Air mata dicatat sebagai gangguan, perasaan diawasi seperti kriminal, dan setiap warga diwajibkan untuk tersenyum meski dunia di dalam dada mereka retak tanpa suara.
Hingga suatu hari, seorang anak kecil berdiri di tengah lapangan sekolah… dan menangis.
Satu tangisan itu—yang seharusnya kecil, rapuh, dan mudah dipadamkan—justru menjadi retakan pertama pada dinding panjang yang membungkus seluruh kota.
Hujan pun turun.
Bukan hujan biasa, tetapi hujan yang membawa kembali bahasa yang lama dihapus: kesedihan, empati, keberanian untuk merasakan.

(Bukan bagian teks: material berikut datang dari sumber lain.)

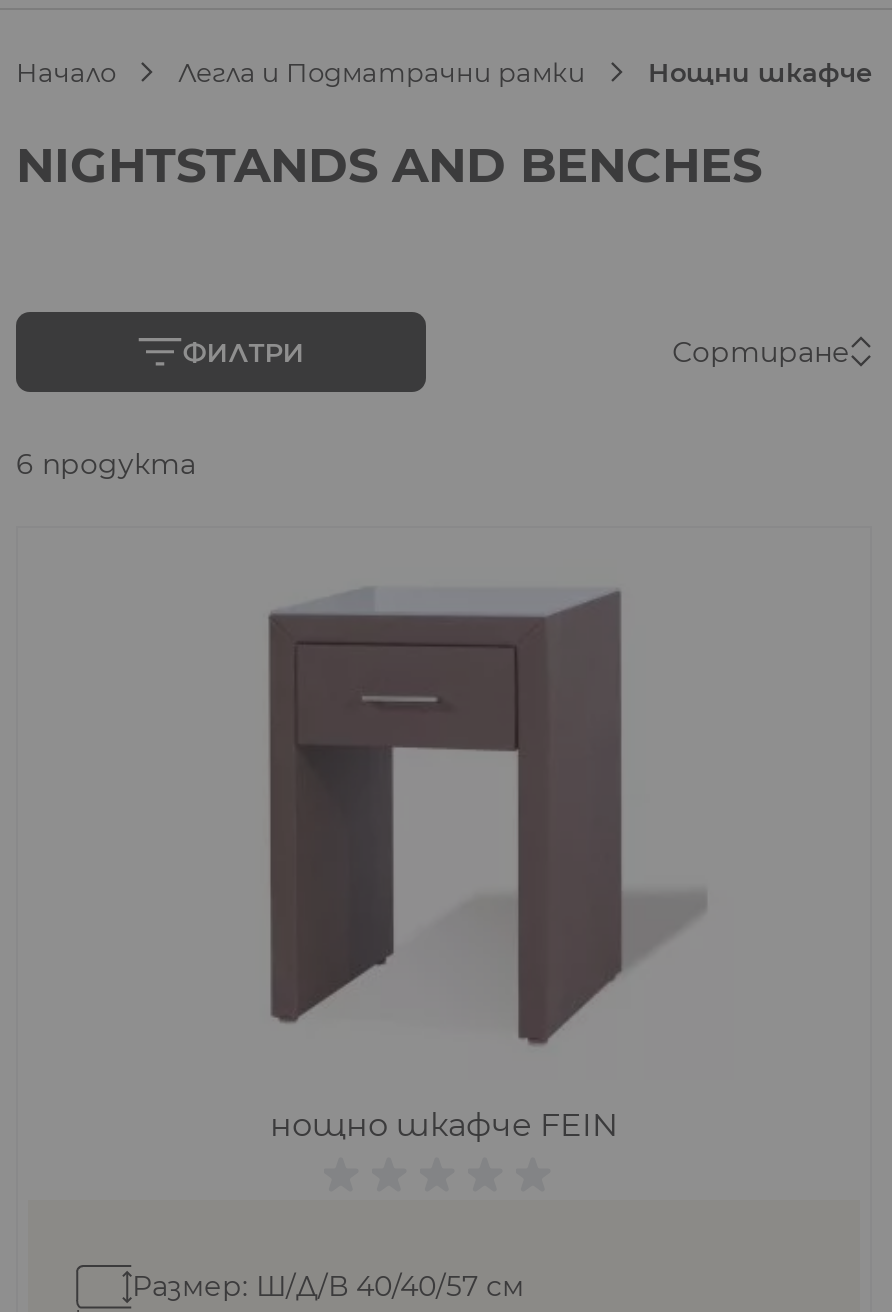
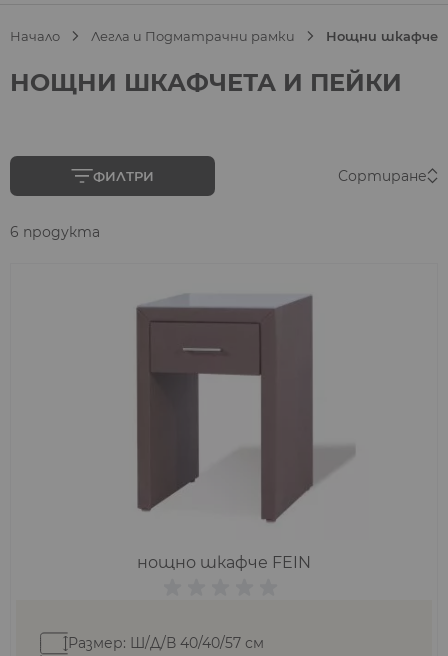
- NIGHTSTANDS AND BENCHES
+ НОЩНИ ШКАФЧЕТА И ПЕЙКИ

“Dystopia: Kota yang Melarang Tangisan” adalah kisah tentang pemberontakan paling sunyi, tentang dunia yang menakutkan karena terlalu tenang, dan tentang bagaimana air mata—sesuatu yang dianggap remeh—bisa mengguncang kekuasaan yang dibangun dari ketakutan.
Ini bukan cerita tentang pahlawan.
Ini adalah cerita tentang manusia yang akhirnya berani menjadi manusia lagi.